Aberrant waste disposal in neurodegeneration: why improved sleep could be the solution

Affiliations
Review

Aberrant waste disposal in neurodegeneration: why improved sleep could be the solution

Keith A Wafford. Cereb Circ Cogn Behav. .

Erratum in

Abstract

Sleep takes up a large percentage of our lives and the full functions of this state are still not understood. However, over the last 10 years a new and important function has emerged as a mediator of brain clearance. Removal of toxic metabolites and proteins from the brain parenchyma generated during waking activity and high levels of synaptic processing is critical to normal brain function and only enabled during deep sleep. Understanding of this process is revealing how impaired sleep contributes an important and likely causative role in the accumulation and aggregation of aberrant proteins such as β-amyloid and phosphorylated tau, as well as inflammation and neuronal damage. We are also beginning to understand how brain slow-wave activity interacts with vascular function allowing the flow of CSF and interstitial fluid to drain into the body's lymphatic system. New methodology is enabling visualization of this process in both animals and humans and is revealing how these processes break down during ageing and disease. With this understanding we can begin to envisage novel therapeutic approaches to the treatment of neurodegeneration, and how reversing sleep impairment in the correct manner may provide a way to slow these processes and improve brain function.

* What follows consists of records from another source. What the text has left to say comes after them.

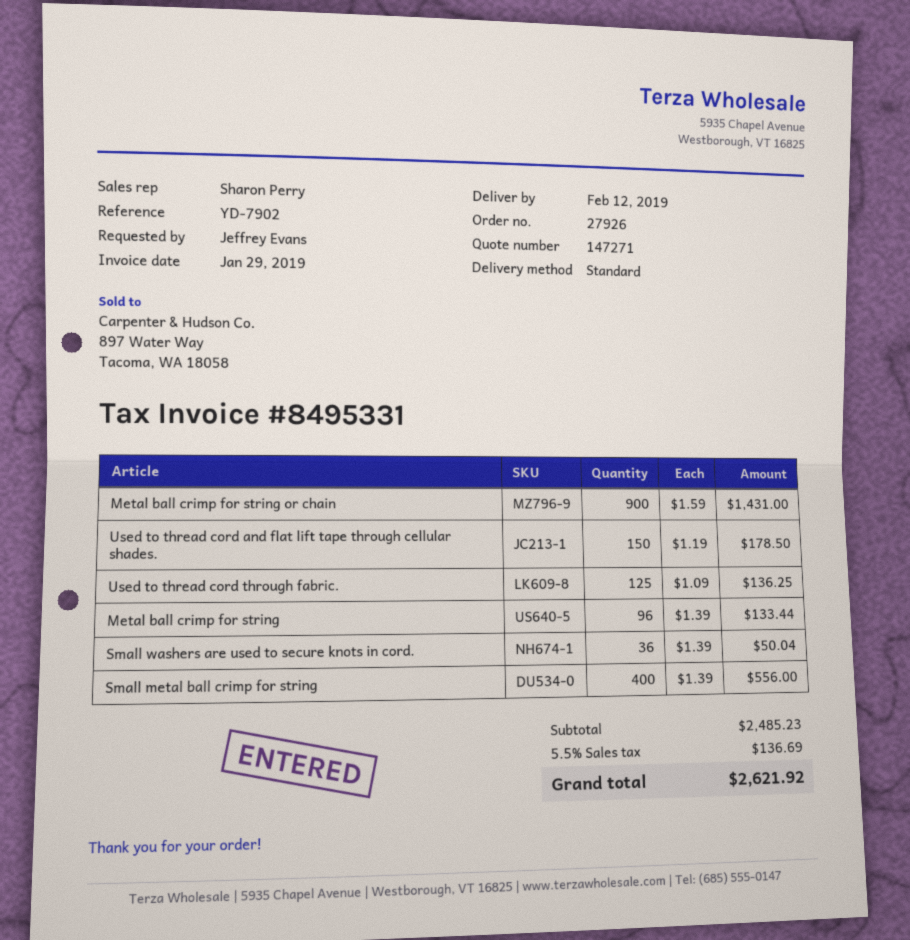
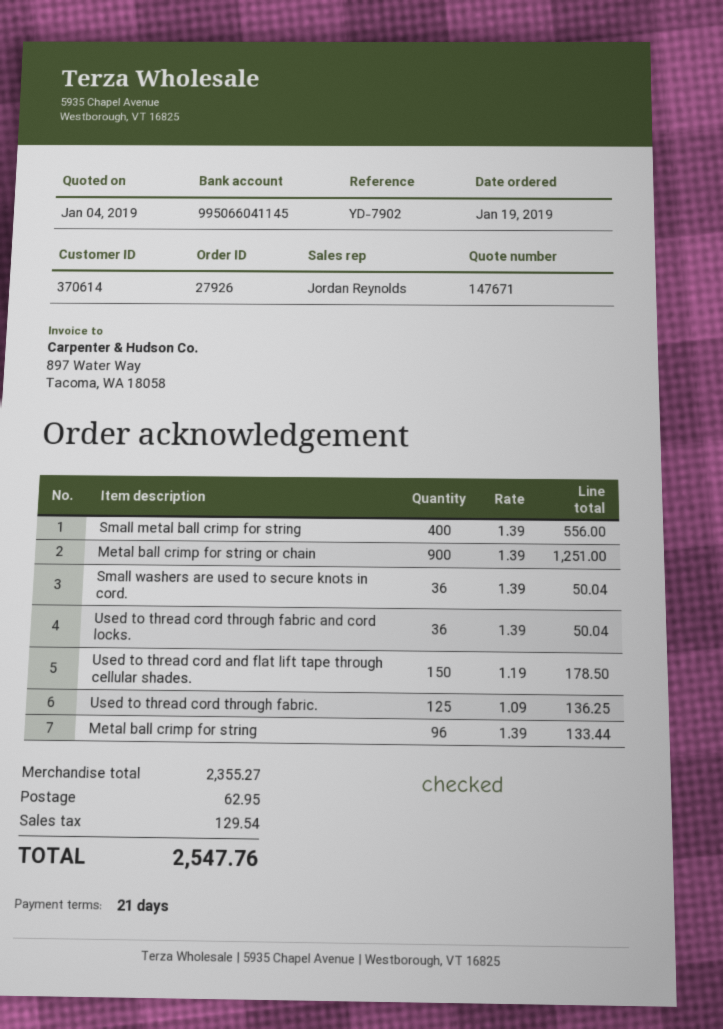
quote number: 147271 -> 147671
sales rep: Sharon Perry -> Jordan Reynolds
Metal ball crimp for string or chain: 900 x 1.59 = 1431.00 -> 900 x 1.39 = 1251.00
Used to thread cord through fabric and cord locks.: none -> 36 x 1.39 = 50.04
subtotal: 2485.23 -> 2355.27
shipping: none -> 62.95
tax: 136.69 -> 129.54
total: 2621.92 -> 2547.76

Keywords: AQP4, aquaporin-4; Alzheimer's disease; Amyloid; Aquaporin-4; Astrocyte; Aβ, beta amyloid; BOLD, blood-oxygen level dependent imaging; CAA, cerebral amyloid angiopathy; CSF, Cerebrospinal fluid; Clearance; EEG, electroencephalography; EMG, electromyography; Glymphatic; ISF, interstitial fluid; MCI, mild cognitive impairment; MRI, magnetic resonance imaging; NOS, nitric oxide synthase; NREM, non-rapid eye movement; OSA, obstructive sleep apnea; PET, positron emission tomography; REM, rapid-eye movement; SWA, slow wave activity; SWS, slow-wave sleep; Slow-wave sleep; iNPH, idiopathic normal pressure hydrocephalus.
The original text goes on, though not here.